Transform all "signal measurement" types and their numeric data into "variable" and "value" column use reshape2 package function "melt" and keep columns "subject" and "activity" as is. The result is assigned to data frame tidy_t
tidy_t <- melt(raw_tbl, id.var= c("subject","activity"))
Assumption: All columns (subject, activity, variable, value) have data,i.e. no N/A or "". Confirmation: I checked each column use unique(tidy_t$) to verify all columns have values and column "variable" content. I examined the variable content pattern. There are two groups 1) xxx-xxx-xxx and 2) xxx-xxx. Package "stringr" function str_split_fixed is used to splite variable column content use "-" as separator and created 3 columns (if there is only one "-" the 3rd column is set to ""). Here are some of pattern examples tBodyAcc-mean()-X, tBodyAcc-std()-Y, fGavityAcc-mean()-Z, fBodyBodyAccJerkMag-mean().
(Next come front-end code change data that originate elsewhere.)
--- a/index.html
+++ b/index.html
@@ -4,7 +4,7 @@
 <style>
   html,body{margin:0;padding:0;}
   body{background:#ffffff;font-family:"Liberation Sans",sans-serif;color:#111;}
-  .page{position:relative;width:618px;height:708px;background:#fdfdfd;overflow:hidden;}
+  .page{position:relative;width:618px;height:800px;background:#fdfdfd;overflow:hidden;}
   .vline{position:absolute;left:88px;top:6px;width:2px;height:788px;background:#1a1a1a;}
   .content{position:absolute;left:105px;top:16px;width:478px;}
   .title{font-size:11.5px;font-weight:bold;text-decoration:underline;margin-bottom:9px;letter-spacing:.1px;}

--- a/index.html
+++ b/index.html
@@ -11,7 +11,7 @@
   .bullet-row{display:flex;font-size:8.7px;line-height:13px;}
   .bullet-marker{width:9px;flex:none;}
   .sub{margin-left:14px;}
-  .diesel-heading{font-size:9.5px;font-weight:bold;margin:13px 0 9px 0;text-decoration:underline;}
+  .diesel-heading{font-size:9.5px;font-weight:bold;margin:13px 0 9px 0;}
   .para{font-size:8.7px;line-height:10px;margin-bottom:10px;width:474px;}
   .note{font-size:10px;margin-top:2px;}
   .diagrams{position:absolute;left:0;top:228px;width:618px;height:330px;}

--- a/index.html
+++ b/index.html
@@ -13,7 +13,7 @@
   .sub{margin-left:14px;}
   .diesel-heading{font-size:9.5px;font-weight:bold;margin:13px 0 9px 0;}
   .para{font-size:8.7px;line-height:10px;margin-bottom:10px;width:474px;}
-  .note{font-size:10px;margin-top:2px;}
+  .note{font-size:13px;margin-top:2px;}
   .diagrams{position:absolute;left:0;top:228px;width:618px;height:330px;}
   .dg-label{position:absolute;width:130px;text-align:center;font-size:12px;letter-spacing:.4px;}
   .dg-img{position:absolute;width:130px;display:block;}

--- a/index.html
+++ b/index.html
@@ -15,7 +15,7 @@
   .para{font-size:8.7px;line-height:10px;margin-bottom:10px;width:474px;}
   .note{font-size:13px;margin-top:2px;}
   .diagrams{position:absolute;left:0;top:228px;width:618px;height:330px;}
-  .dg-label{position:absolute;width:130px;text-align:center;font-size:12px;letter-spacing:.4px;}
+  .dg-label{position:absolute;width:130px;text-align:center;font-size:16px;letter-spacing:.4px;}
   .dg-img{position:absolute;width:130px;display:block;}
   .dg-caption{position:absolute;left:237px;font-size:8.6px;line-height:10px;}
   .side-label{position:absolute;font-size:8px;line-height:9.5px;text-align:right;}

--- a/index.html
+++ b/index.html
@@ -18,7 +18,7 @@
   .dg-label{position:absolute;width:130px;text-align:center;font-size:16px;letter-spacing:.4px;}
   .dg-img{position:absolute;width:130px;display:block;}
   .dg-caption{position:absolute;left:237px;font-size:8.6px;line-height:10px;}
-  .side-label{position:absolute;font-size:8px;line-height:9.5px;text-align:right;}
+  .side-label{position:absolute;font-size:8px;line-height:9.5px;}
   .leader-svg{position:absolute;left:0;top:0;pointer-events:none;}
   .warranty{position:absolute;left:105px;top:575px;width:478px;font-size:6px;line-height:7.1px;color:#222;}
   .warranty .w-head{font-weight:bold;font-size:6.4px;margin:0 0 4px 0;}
The objective is remove mean() and std() from the content and concated "-XYZ" to signal type such as tBodyAcc. That is transfer "tBodyAcc-std()-Y" to "tBodyAcc-Y" and "std()". A new column "sensor" is added to tidy_t for sensor type (Acc: accelerometer or Gyro: gyroscope). This decomposion is to break column "variable" into to three columns (sensor, signal, and estimated). This break down components have the same row number so pattern search for "Acc" and "Gyro" used to identify the their corresponding row number and assign properated 1) sensor data (Acc or Gyro) 2) estimated (mean or std) and signal (such as tBodyAcc-X or tGarvityAcc-Z)) There are a couple of package stringr functions are used str_detect to detect the pattern is matched or not. paste() to combine "tBodyAcc" and "-X" to "tBodyAcc-X". and str_sub() to remove the "()" from mean() and std(). The column variable is removed after these three new columns were created.
#--- Break down variables by "-" t3 is a char matrix
t3 <- str_split_fixed(tidy_t$variable, "-",3)
tidy_t$sensor[str_detect(t3[,1],"Acc")] <- "Acc"
tidy_t$sensor[str_detect(t3[,1],"Gyro")] <- "Gyro"
## --- remove mean and std
tidy_t$signal <- paste(t3[,1],t3[,3],sep="-")
tidy_t$estimated <- str_sub(t3[,2],1,-3)
## -- drop variable column
tidy_t$variable <- NULL
Step 5 From the data set in step 4. create a second, independent tidy data set with the average of each variable for each activity and each subject
package tidyr function group_by was called to group data frame by subject,activity,sensor,signal, and estimated. The result was assigned to a new dataframe (tidy_group). summarize function with function mean(value) to calculate average of all groups in the tidy_group. The final step export the final result to local text file.
## -- group by subject,activity,sensor,signal,estimated
tidy_group <- group_by(tidy_t,subject,activity,sensor,signal,estimated)
## -- summarize group by by their mean
tidy_report <- summarize(tidy_group,mean(value))
## -- write to a text file
write.table(tidy_report,file="./cjlinTidy.txt",row.name=F)
The script "run_analysis.R" starts with raw data collection (step 1), data clean up and tidy process (step 2,3,4). The tidy data frame (tidy_t) was used to generate data report. It meets all 5 steps of project instructions.